▸ **PROBLEM DETAILS**: Drop all images. Then write out each line below exactly as given.

>>>>

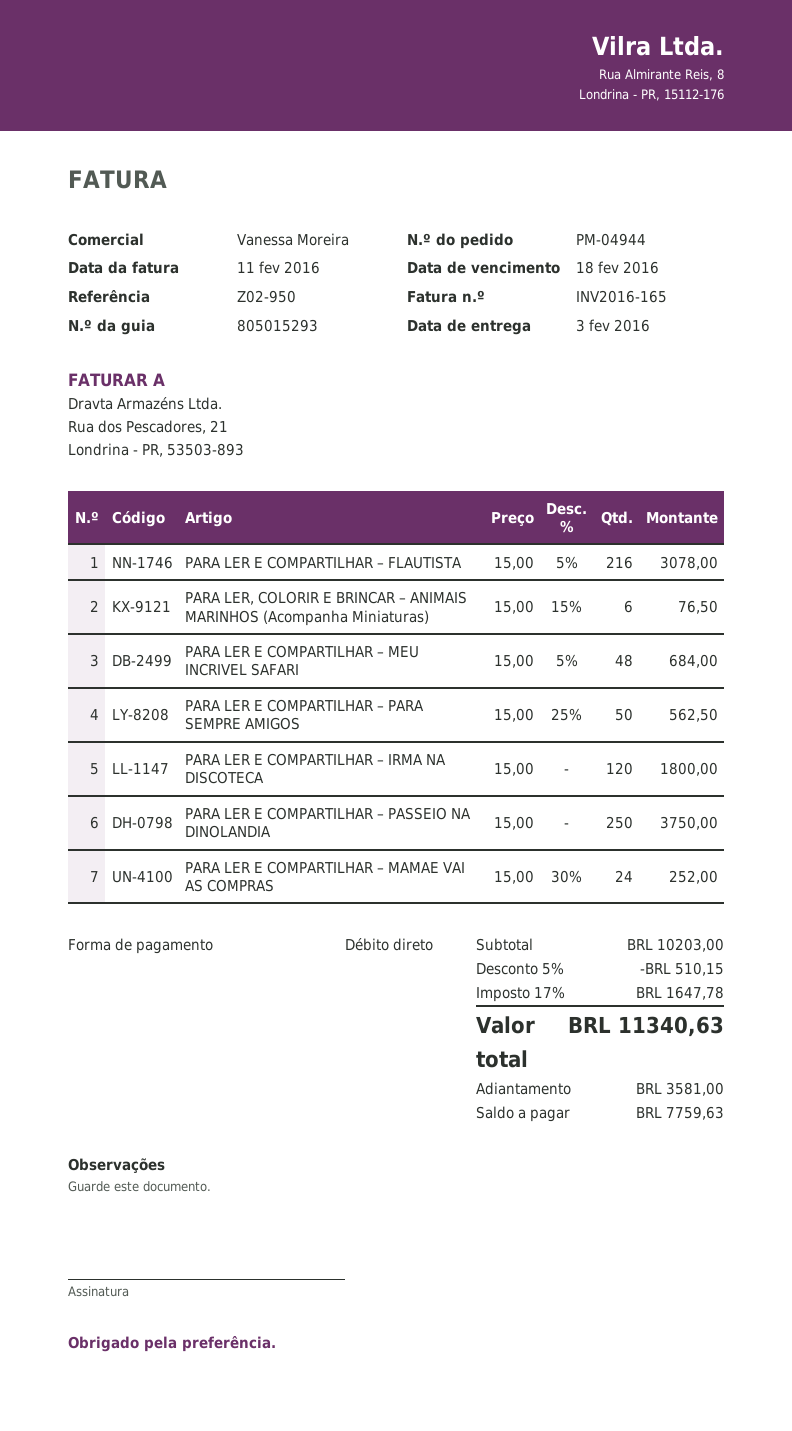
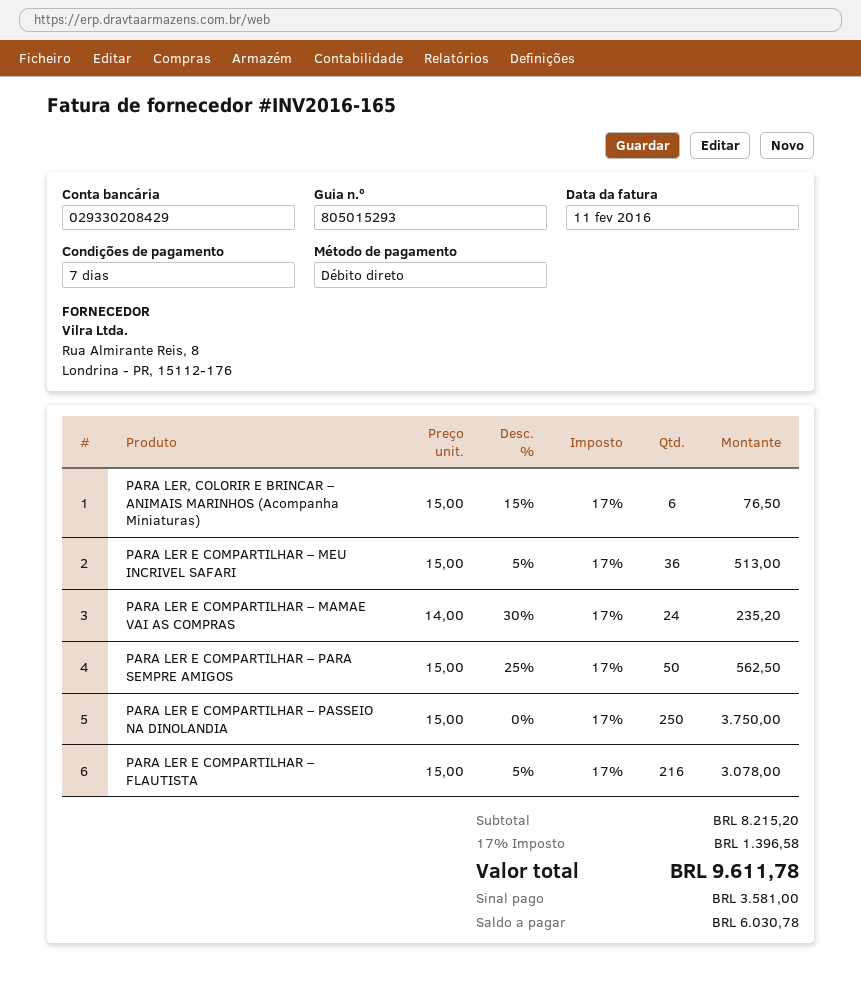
PARA LER E COMPARTILHAR – MEU INCRIVEL SAFARI: 48 x 15.00 - 5% = 684.00 -> 36 x 15.00 - 5% = 513.00
PARA LER E COMPARTILHAR – IRMA NA DISCOTECA: 120 x 15.00 = 1800.00 -> none
PARA LER E COMPARTILHAR – MAMAE VAI AS COMPRAS: 24 x 15.00 - 30% = 252.00 -> 24 x 14.00 - 30% = 235.20
subtotal: 10203.00 -> 8215.20
discount: 5% = 510.15 -> none
tax: 17% = 1647.78 -> 17% = 1396.58
total: 11340.63 -> 9611.78
balance: 7759.63 -> 6030.78

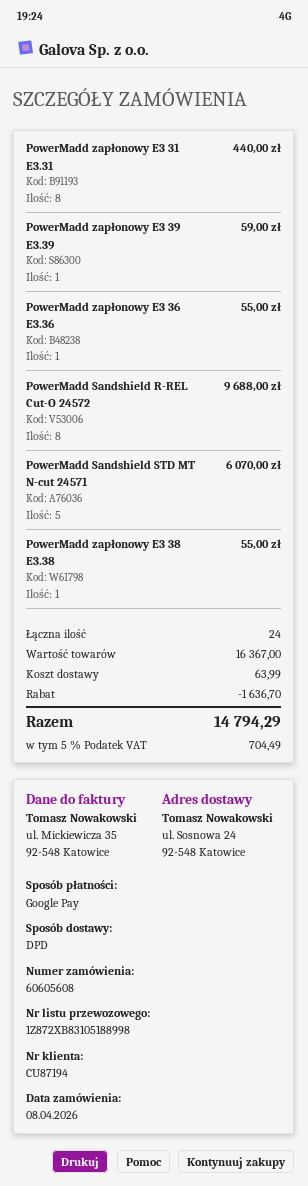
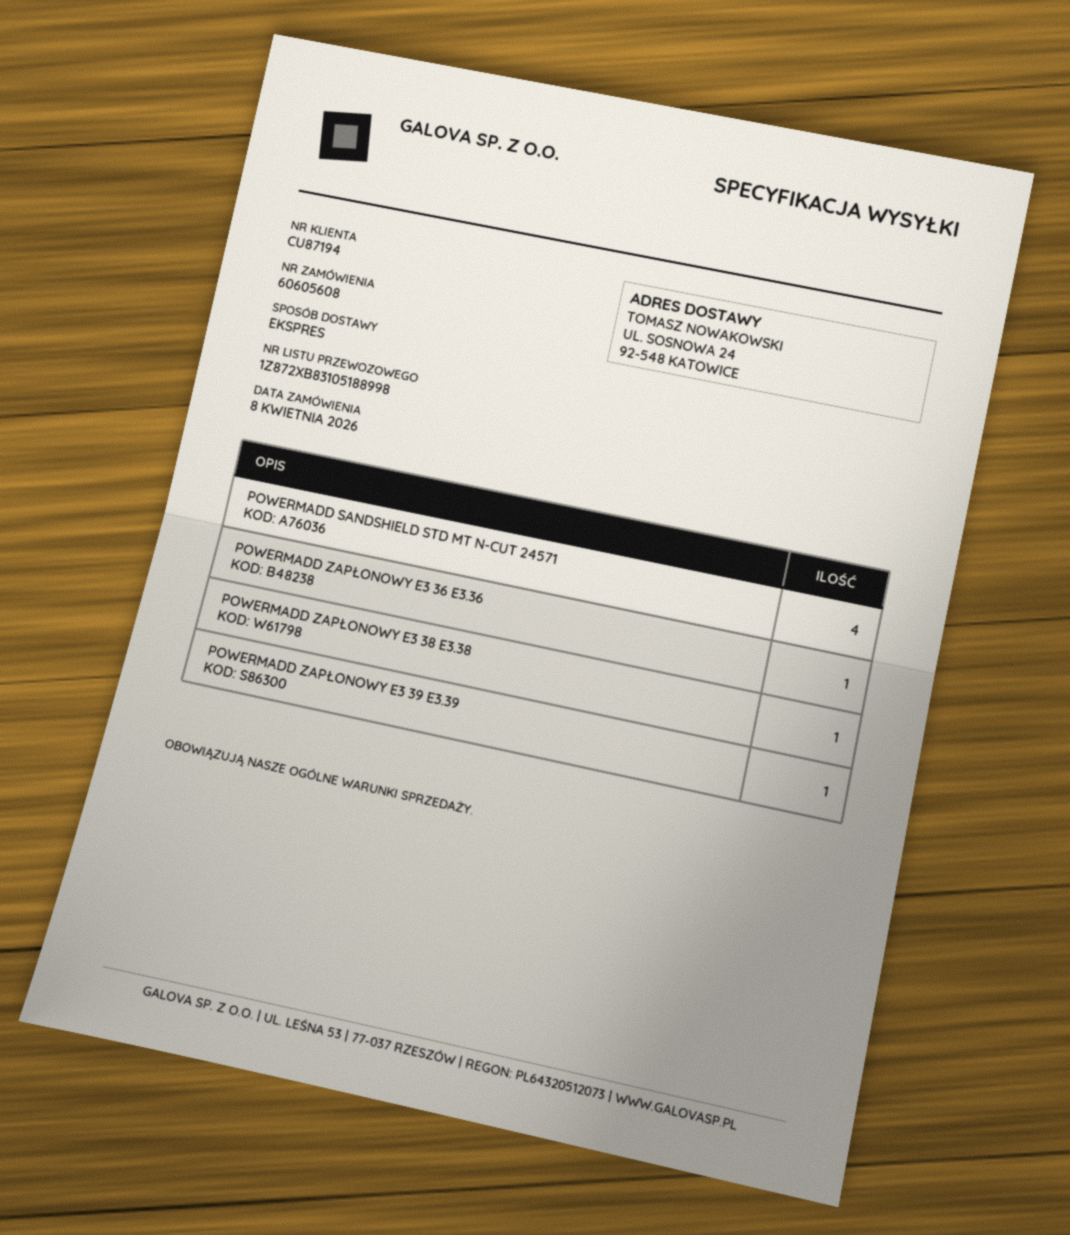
shipping method: DPD -> express
PowerMadd zapłonowy E3 31 E3.31: 8 -> none
PowerMadd Sandshield R-REL Cut-O 24572: 8 -> none
PowerMadd Sandshield STD MT N-cut 24571: 5 -> 4

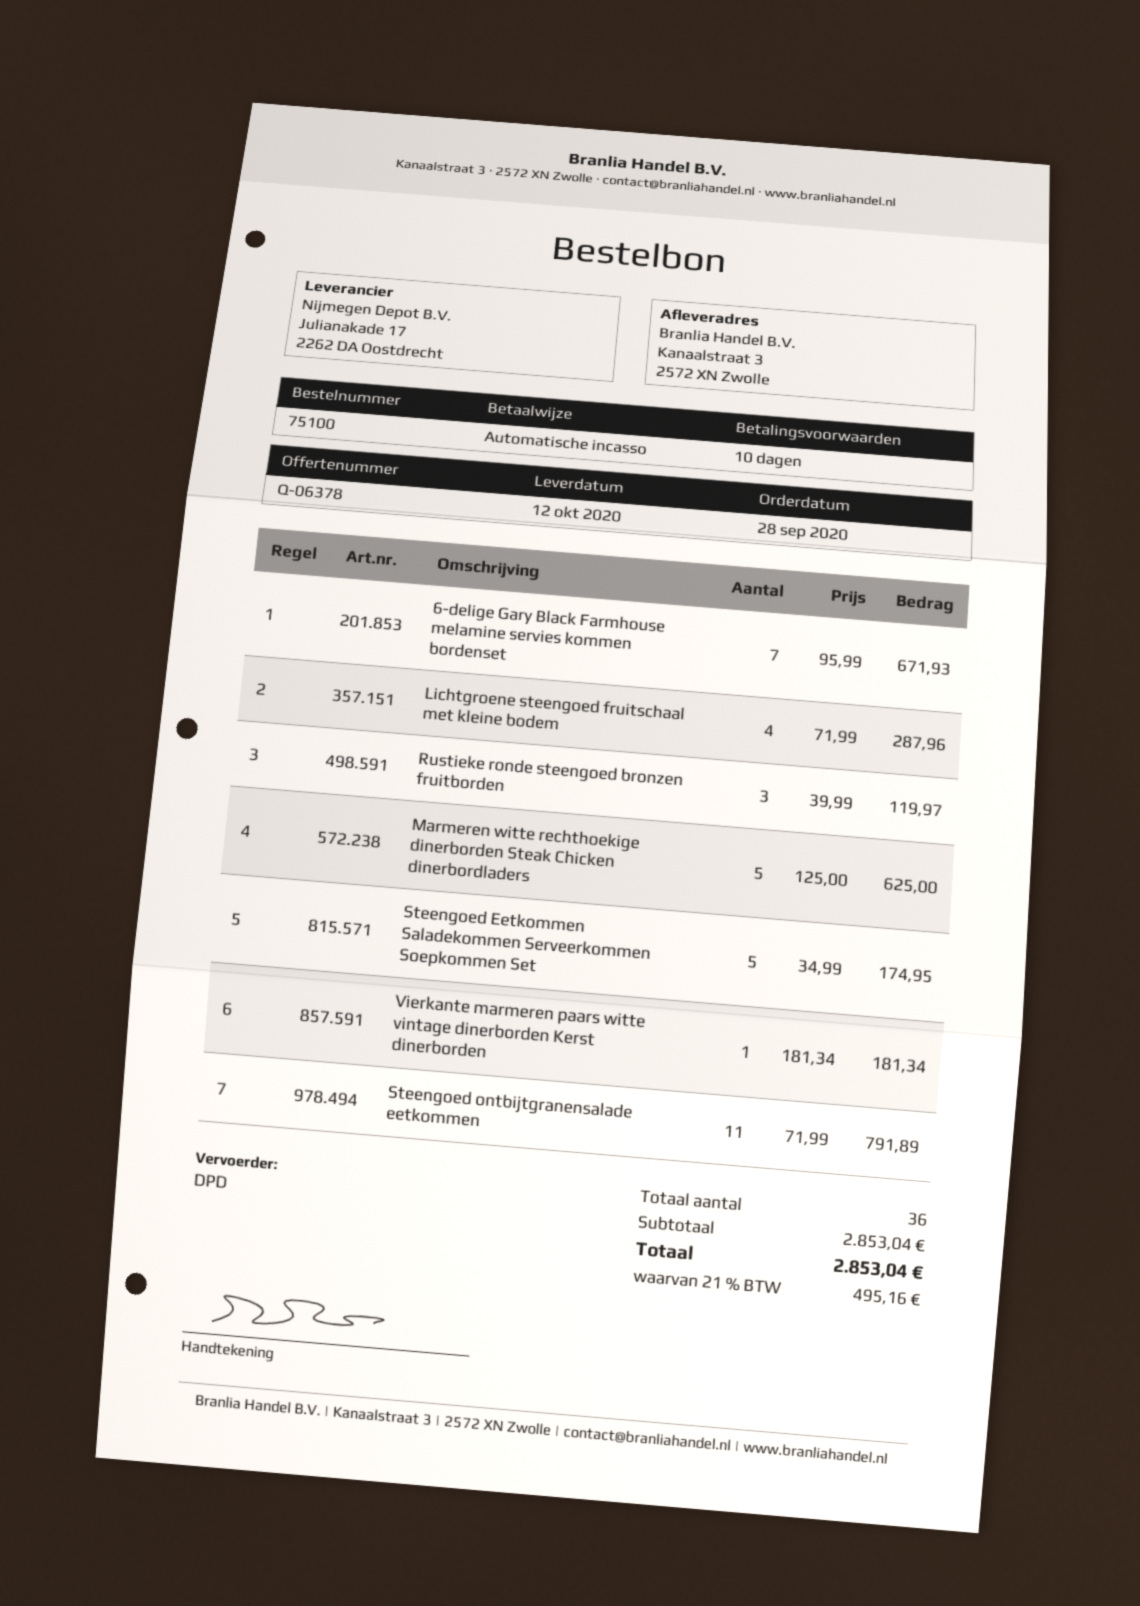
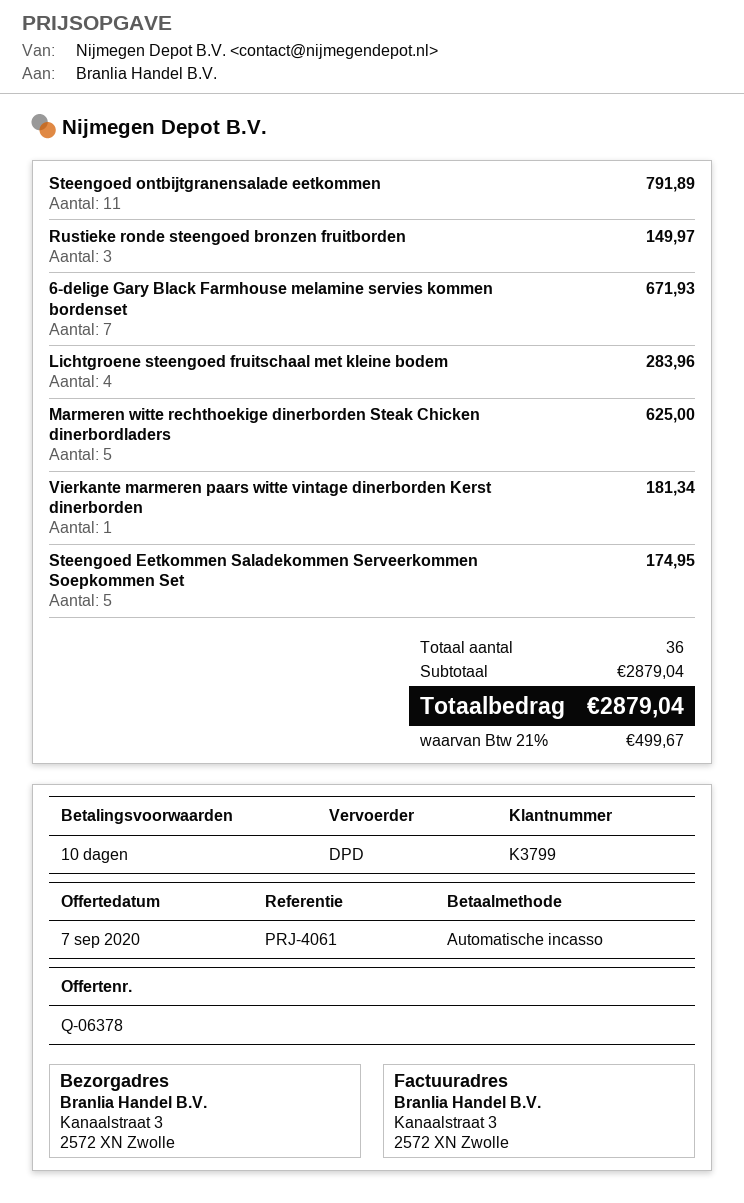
Lichtgroene steengoed fruitschaal met kleine bodem: 4 for 287.96 -> 4 for 283.96
Rustieke ronde steengoed bronzen fruitborden: 3 for 119.97 -> 3 for 149.97
subtotal: 2853.04 -> 2879.04
tax: 21% = 495.16 -> 21% = 499.67
total: 2853.04 -> 2879.04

<<<<

▸ **FINISHED EXERCISE**:
PARA LER E COMPARTILHAR – MEU INCRIVEL SAFARI: 48 x 15.00 - 5% = 684.00 -> 36 x 15.00 - 5% = 513.00
PARA LER E COMPARTILHAR – IRMA NA DISCOTECA: 120 x 15.00 = 1800.00 -> none
PARA LER E COMPARTILHAR – MAMAE VAI AS COMPRAS: 24 x 15.00 - 30% = 252.00 -> 24 x 14.00 - 30% = 235.20
subtotal: 10203.00 -> 8215.20
discount: 5% = 510.15 -> none
tax: 17% = 1647.78 -> 17% = 1396.58
total: 11340.63 -> 9611.78
balance: 7759.63 -> 6030.78

shipping method: DPD -> express
PowerMadd zapłonowy E3 31 E3.31: 8 -> none
PowerMadd Sandshield R-REL Cut-O 24572: 8 -> none
PowerMadd Sandshield STD MT N-cut 24571: 5 -> 4

Lichtgroene steengoed fruitschaal met kleine bodem: 4 for 287.96 -> 4 for 283.96
Rustieke ronde steengoed bronzen fruitborden: 3 for 119.97 -> 3 for 149.97
subtotal: 2853.04 -> 2879.04
tax: 21% = 495.16 -> 21% = 499.67
total: 2853.04 -> 2879.04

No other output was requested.